GOAL OF THE EXERCISE:
The task calls for every entry to be printed word for word, without the images.

##########

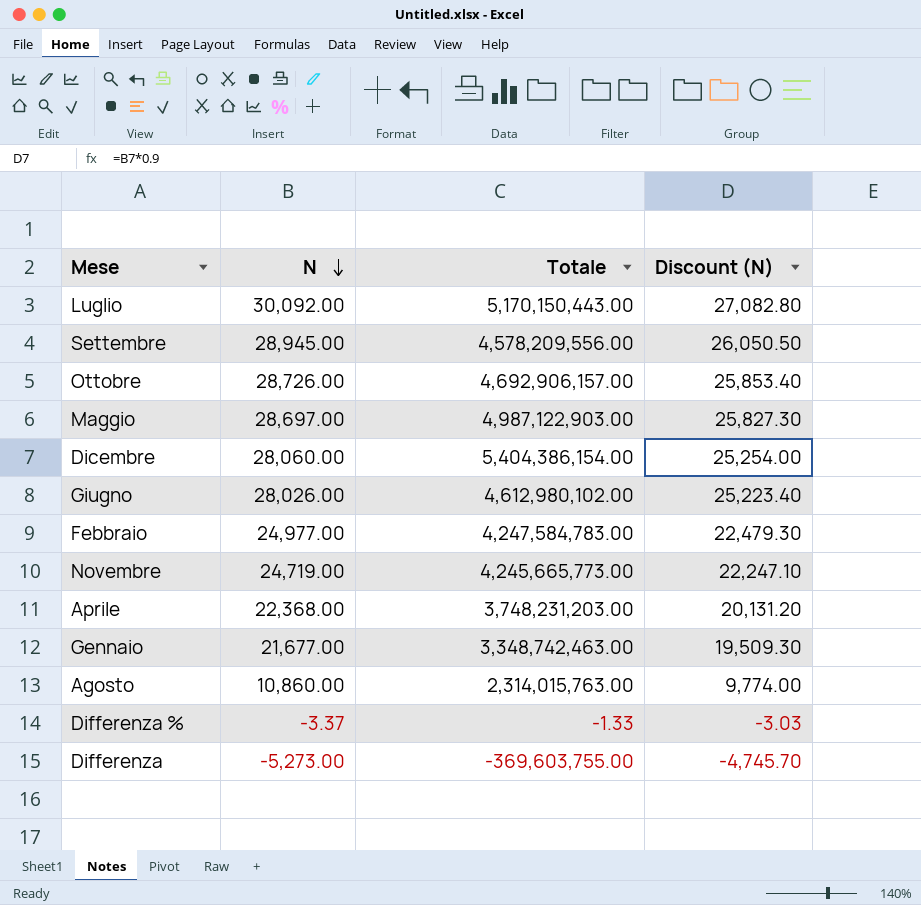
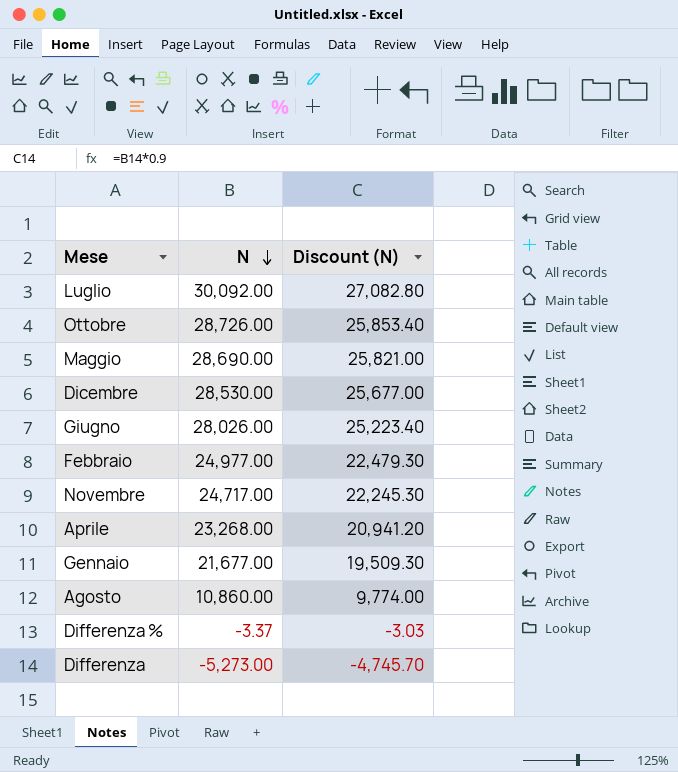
column Totale | position: 3 -> none
row Settembre: 28,945.00 | 4,578,209,556.00 | 26,050.50 -> none
Maggio | N: 28,697.00 -> 28,690.00
Maggio | Discount (N): 25,827.30 -> 25,821.00
Dicembre | N: 28,060.00 -> 28,530.00
Dicembre | Discount (N): 25,254.00 -> 25,677.00
Novembre | N: 24,719.00 -> 24,717.00
Novembre | Discount (N): 22,247.10 -> 22,245.30
Aprile | N: 22,368.00 -> 23,268.00
Aprile | Discount (N): 20,131.20 -> 20,941.20

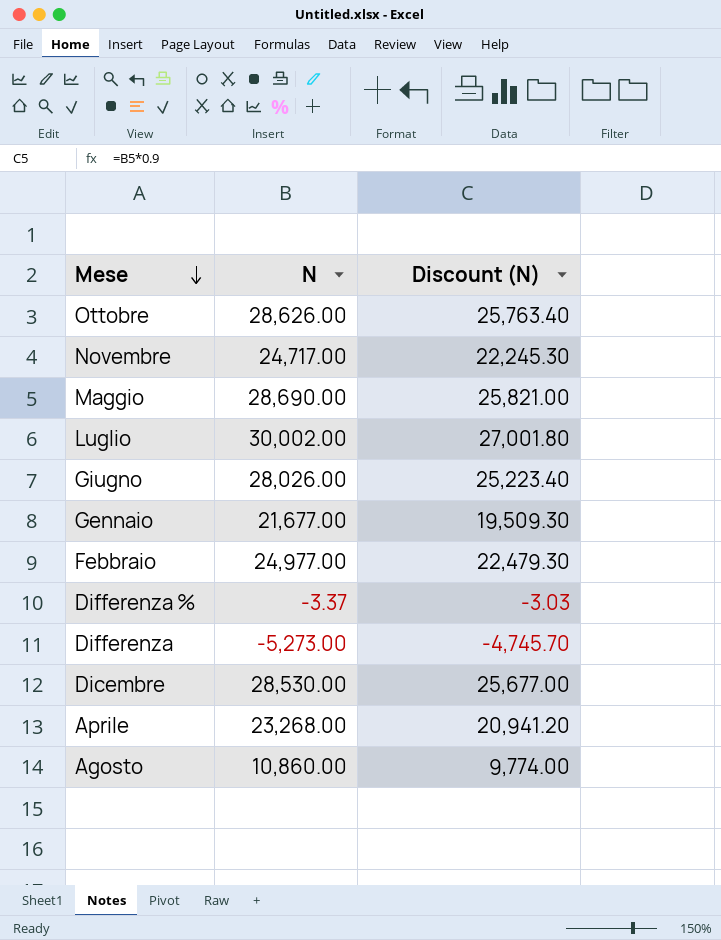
row order: N descending -> Mese descending
Ottobre | N: 28,726.00 -> 28,626.00
Ottobre | Discount (N): 25,853.40 -> 25,763.40
Luglio | N: 30,092.00 -> 30,002.00
Luglio | Discount (N): 27,082.80 -> 27,001.80

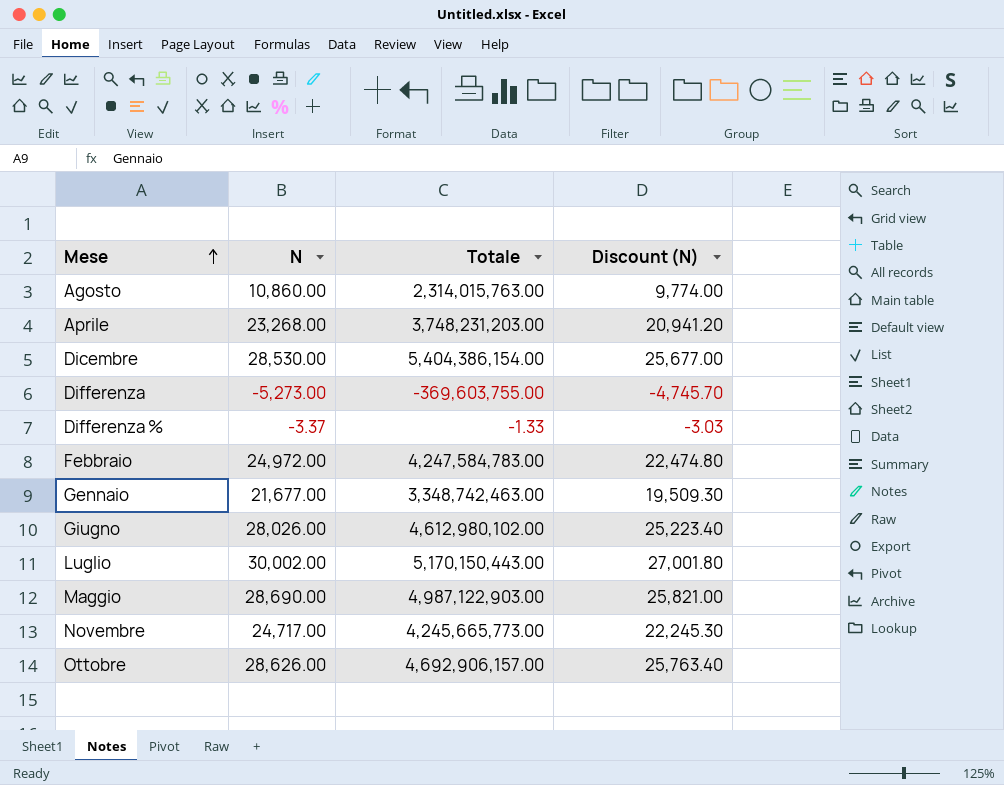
row order: Mese descending -> Mese ascending
column Totale | position: none -> 3
Febbraio | N: 24,977.00 -> 24,972.00
Febbraio | Discount (N): 22,479.30 -> 22,474.80

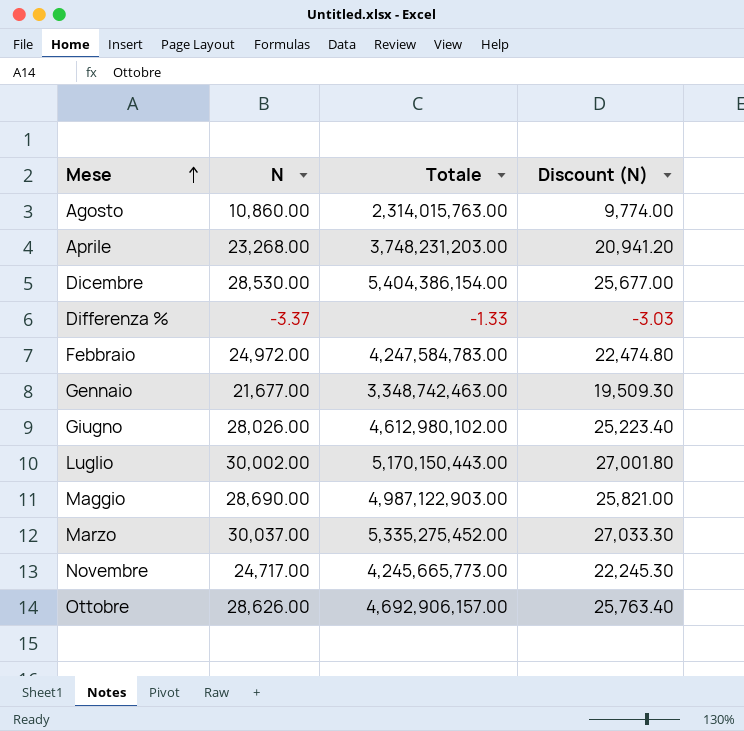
row Differenza: -5,273.00 | -369,603,755.00 | -4,745.70 -> none
row Marzo: none -> 30,037.00 | 5,335,275,452.00 | 27,033.30

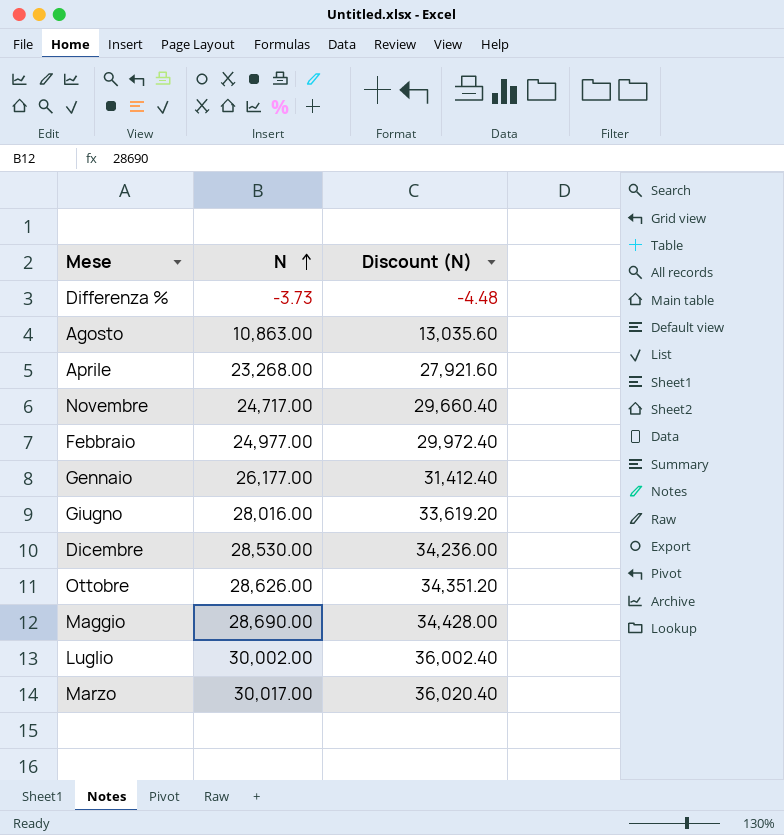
row order: Mese ascending -> N ascending
column Totale | position: 3 -> none
column Discount (N) | formula: [N] * 0.9 -> [N] * 1.2
Differenza % | N: -3.37 -> -3.73
Agosto | N: 10,860.00 -> 10,863.00
Febbraio | N: 24,972.00 -> 24,977.00
Gennaio | N: 21,677.00 -> 26,177.00
Giugno | N: 28,026.00 -> 28,016.00
Marzo | N: 30,037.00 -> 30,017.00

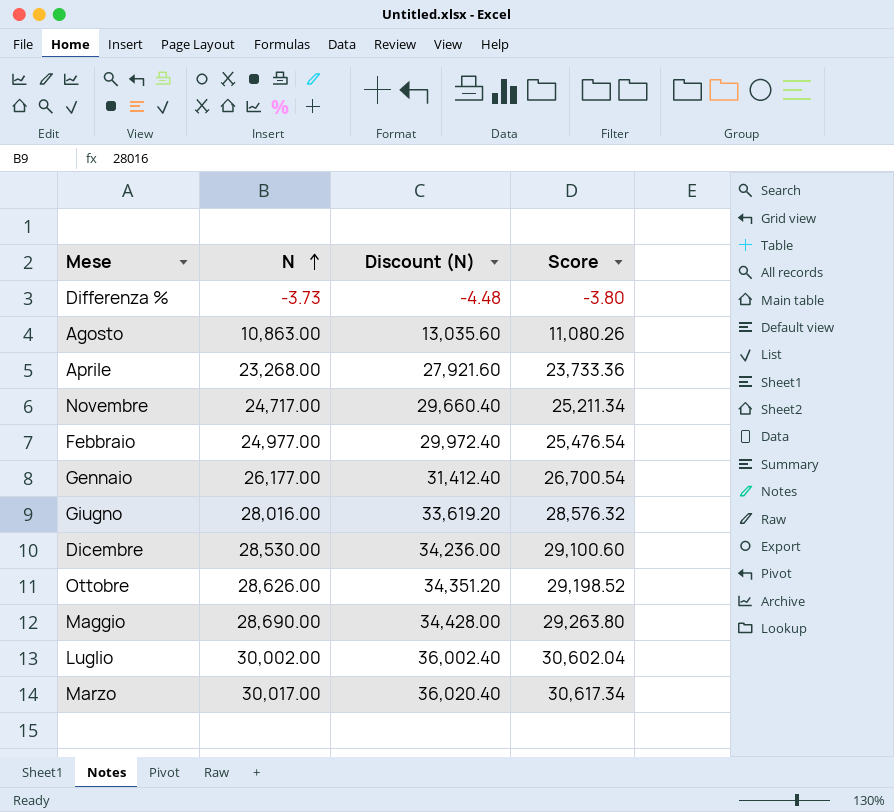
column Score | formula: none -> [N] * 1.02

##########

EXERCISE ANSWER:
column Totale | position: 3 -> none
row Settembre: 28,945.00 | 4,578,209,556.00 | 26,050.50 -> none
Maggio | N: 28,697.00 -> 28,690.00
Maggio | Discount (N): 25,827.30 -> 25,821.00
Dicembre | N: 28,060.00 -> 28,530.00
Dicembre | Discount (N): 25,254.00 -> 25,677.00
Novembre | N: 24,719.00 -> 24,717.00
Novembre | Discount (N): 22,247.10 -> 22,245.30
Aprile | N: 22,368.00 -> 23,268.00
Aprile | Discount (N): 20,131.20 -> 20,941.20

row order: N descending -> Mese descending
Ottobre | N: 28,726.00 -> 28,626.00
Ottobre | Discount (N): 25,853.40 -> 25,763.40
Luglio | N: 30,092.00 -> 30,002.00
Luglio | Discount (N): 27,082.80 -> 27,001.80

row order: Mese descending -> Mese ascending
column Totale | position: none -> 3
Febbraio | N: 24,977.00 -> 24,972.00
Febbraio | Discount (N): 22,479.30 -> 22,474.80

row Differenza: -5,273.00 | -369,603,755.00 | -4,745.70 -> none
row Marzo: none -> 30,037.00 | 5,335,275,452.00 | 27,033.30

row order: Mese ascending -> N ascending
column Totale | position: 3 -> none
column Discount (N) | formula: [N] * 0.9 -> [N] * 1.2
Differenza % | N: -3.37 -> -3.73
Agosto | N: 10,860.00 -> 10,863.00
Febbraio | N: 24,972.00 -> 24,977.00
Gennaio | N: 21,677.00 -> 26,177.00
Giugno | N: 28,026.00 -> 28,016.00
Marzo | N: 30,037.00 -> 30,017.00

column Score | formula: none -> [N] * 1.02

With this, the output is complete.